Das IOC hat die Nordische Kombination nach über 100 Jahren aus dem Programm der Olympischen Winterspiele gestrichen. Die Entscheidung fällt zugunsten vollständiger Geschlechterparität ab 2030.

IOC streicht Nordische Kombination aus Olympia-Programm 2030
Bild: img.zeit.de

Das IOC hat die Nordische Kombination nach über 100 Jahren aus dem Programm der Olympischen Winterspiele gestrichen. Die Entscheidung fällt zugunsten vollständiger Geschlechterparität ab 2030.

Das Internationale Olympische Komitee (IOC) hat die Nordische Kombination für die Winterspiele 2030 gestrichen.
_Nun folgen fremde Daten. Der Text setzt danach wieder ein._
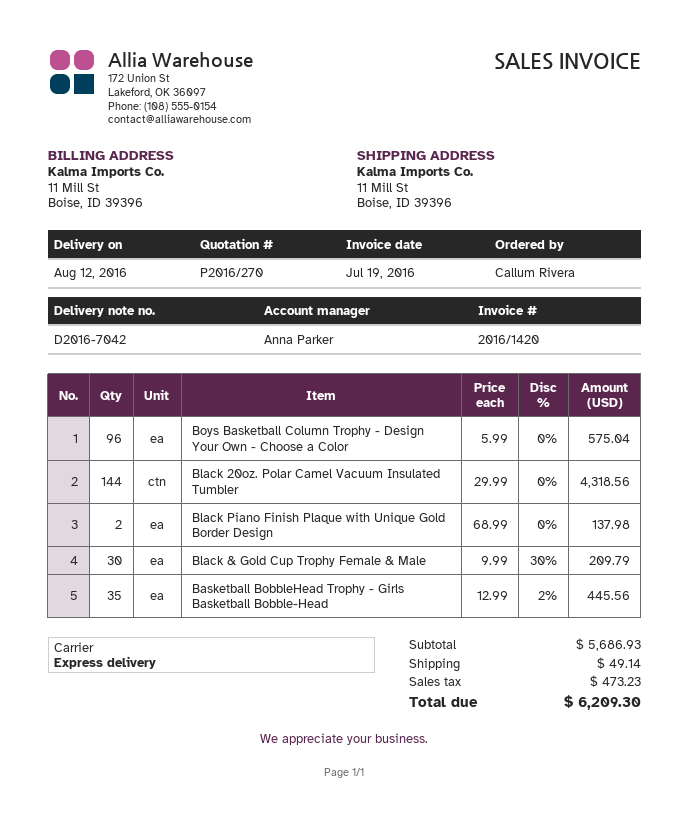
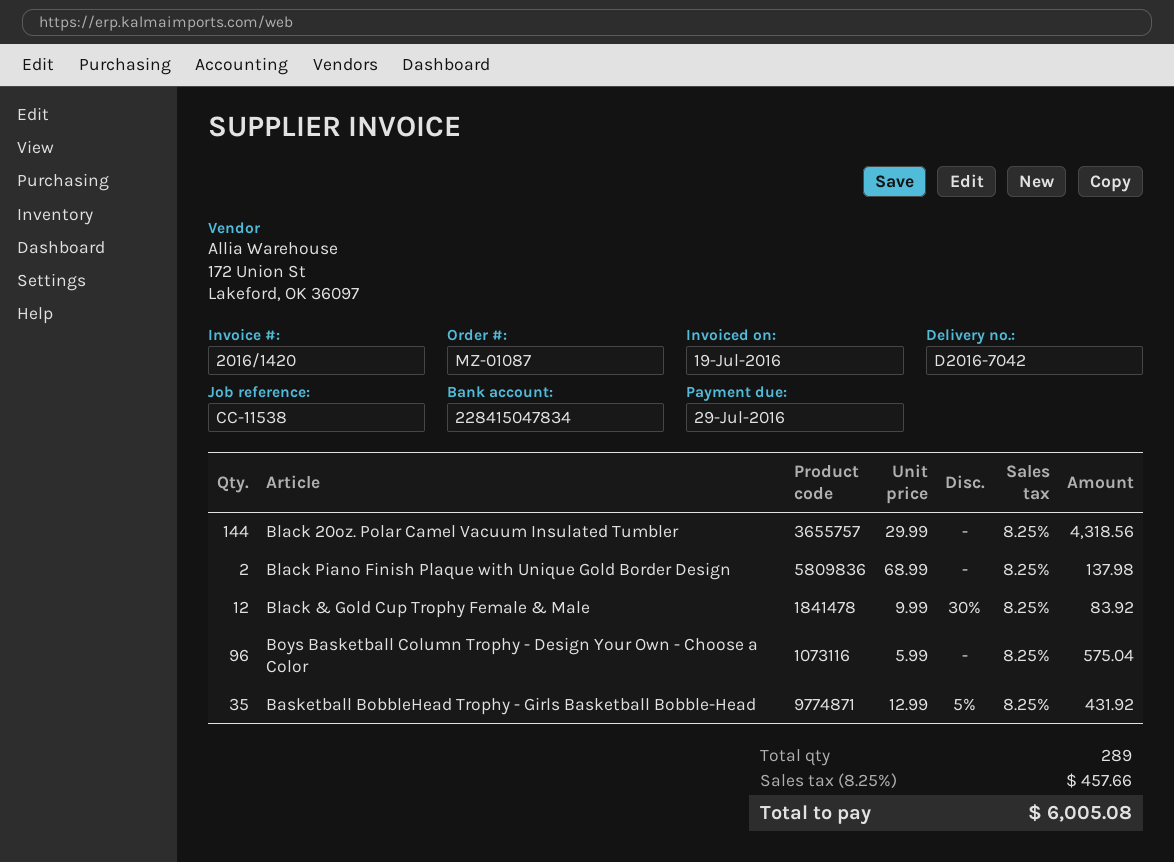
Black & Gold Cup Trophy Female & Male: 30 x 9.99 - 30% = 209.79 -> 12 x 9.99 - 30% = 83.92
Basketball BobbleHead Trophy - Girls Basketball Bobble-Head: 35 x 12.99 - 2% = 445.56 -> 35 x 12.99 - 5% = 431.92
shipping: 49.14 -> none
tax: 473.23 -> 457.66
total: 6209.30 -> 6005.08

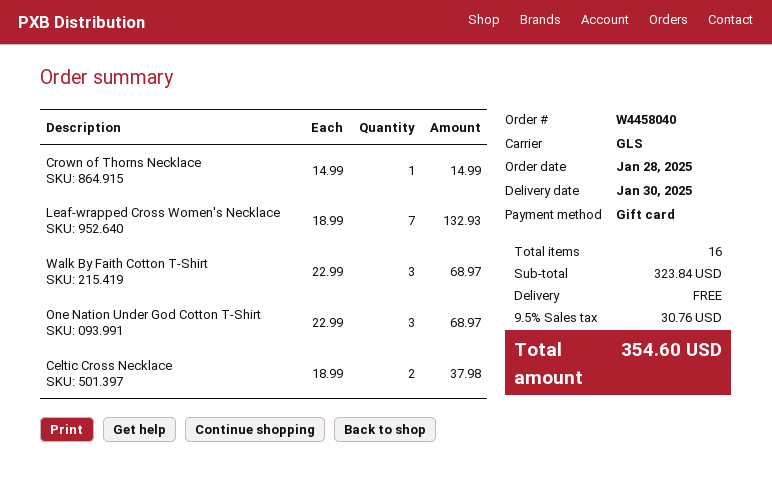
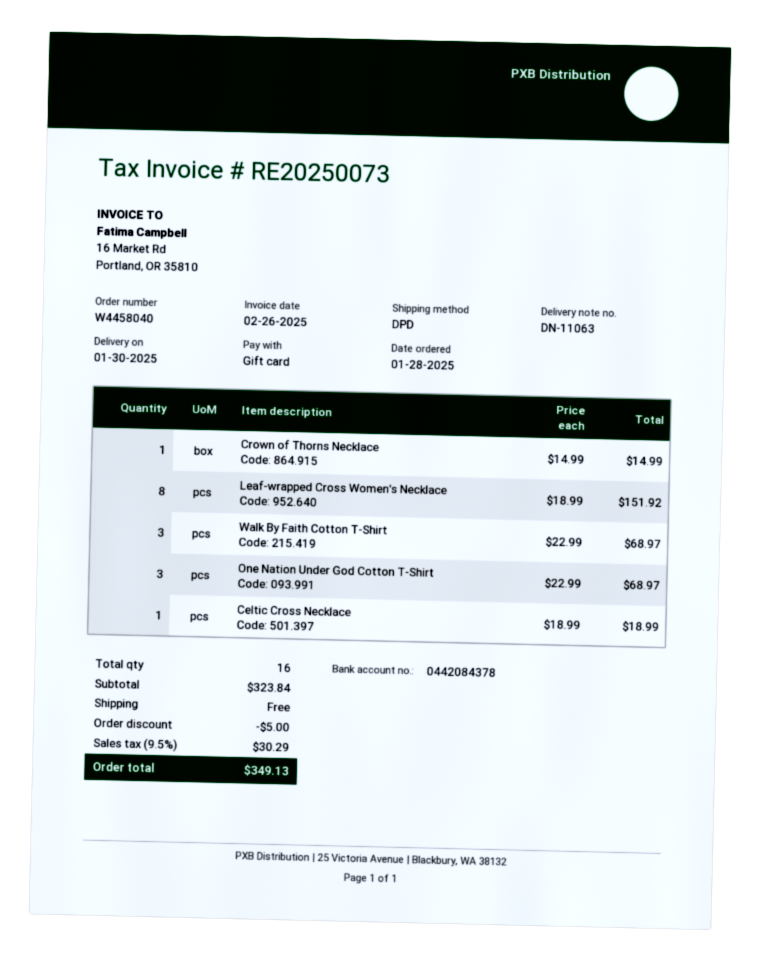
shipping method: GLS -> DPD
Leaf-wrapped Cross Women's Necklace: 7 x 18.99 = 132.93 -> 8 x 18.99 = 151.92
Celtic Cross Necklace: 2 x 18.99 = 37.98 -> 1 x 18.99 = 18.99
discount: none -> 5.00
tax: 9.5% = 30.76 -> 9.5% = 30.29
total: 354.60 -> 349.13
Die Sportart, die Skispringen und Langlauf vereint, war seit 1924 durchgehend olympisch. Zur Begründung hieß es, die Kombination habe bei den letzten vier Spielen in fast allen Beliebtheitsindikatoren den letzten Platz belegt und sei auf zu wenige Nationen konzentriert – nur fünf Länder gewannen in diesem Zeitraum Medaillen.

Dem IOC standen nur zwei Optionen zur Wahl: die erstmalige Aufnahme von Frauen oder die komplette Streichung. Frauen hatten in 102 Jahren nie ein olympisches Startrecht in dieser Disziplin. Mit dem Wegfall der Kombination soll bei den Winterspielen 2030 in den französischen Alpen erstmals vollständige Geschlechterparität erreicht werden – geplant sind 1.525 Athletinnen und 1.521 Athleten.

Neu ins Programm kommen stattdessen Freeride (Ski und Snowboard) sowie Synchroneiskunstlauf. Der Deutsche Olympische Sportbund (DOSB) bedauert die Entscheidung. DOSB-Präsident Thomas Weikert erklärte, er teile die Enttäuschung der Athleten, die jahrelang auf ihren olympischen Traum hingearbeitet hätten. Zugleich müsse man anerkennen, dass das IOC das Programm an veränderte Bedingungen anpassen müsse.